> [Content revision data]
◆ ◆ ◆ ◆ ◆ ◆ ◆

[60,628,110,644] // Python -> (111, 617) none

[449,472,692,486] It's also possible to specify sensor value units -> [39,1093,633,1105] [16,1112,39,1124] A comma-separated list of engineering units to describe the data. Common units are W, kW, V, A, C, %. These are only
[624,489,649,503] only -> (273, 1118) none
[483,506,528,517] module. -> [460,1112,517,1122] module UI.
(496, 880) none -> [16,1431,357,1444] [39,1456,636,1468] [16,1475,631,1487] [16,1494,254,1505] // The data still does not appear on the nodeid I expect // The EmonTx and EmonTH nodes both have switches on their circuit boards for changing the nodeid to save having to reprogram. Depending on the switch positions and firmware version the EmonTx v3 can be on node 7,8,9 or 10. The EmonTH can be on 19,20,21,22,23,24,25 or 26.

◆ ◆ ◆ ◆ ◆ ◆ ◆

> [Exercise goal] For this exercise, repeat the data above exactly.

> [Answer box]
[60,628,110,644] // Python -> (111, 617) none

[449,472,692,486] It's also possible to specify sensor value units -> [39,1093,633,1105] [16,1112,39,1124] A comma-separated list of engineering units to describe the data. Common units are W, kW, V, A, C, %. These are only
[624,489,649,503] only -> (273, 1118) none
[483,506,528,517] module. -> [460,1112,517,1122] module UI.
(496, 880) none -> [16,1431,357,1444] [39,1456,636,1468] [16,1475,631,1487] [16,1494,254,1505] // The data still does not appear on the nodeid I expect // The EmonTx and EmonTH nodes both have switches on their circuit boards for changing the nodeid to save having to reprogram. Depending on the switch positions and firmware version the EmonTx v3 can be on node 7,8,9 or 10. The EmonTH can be on 19,20,21,22,23,24,25 or 26.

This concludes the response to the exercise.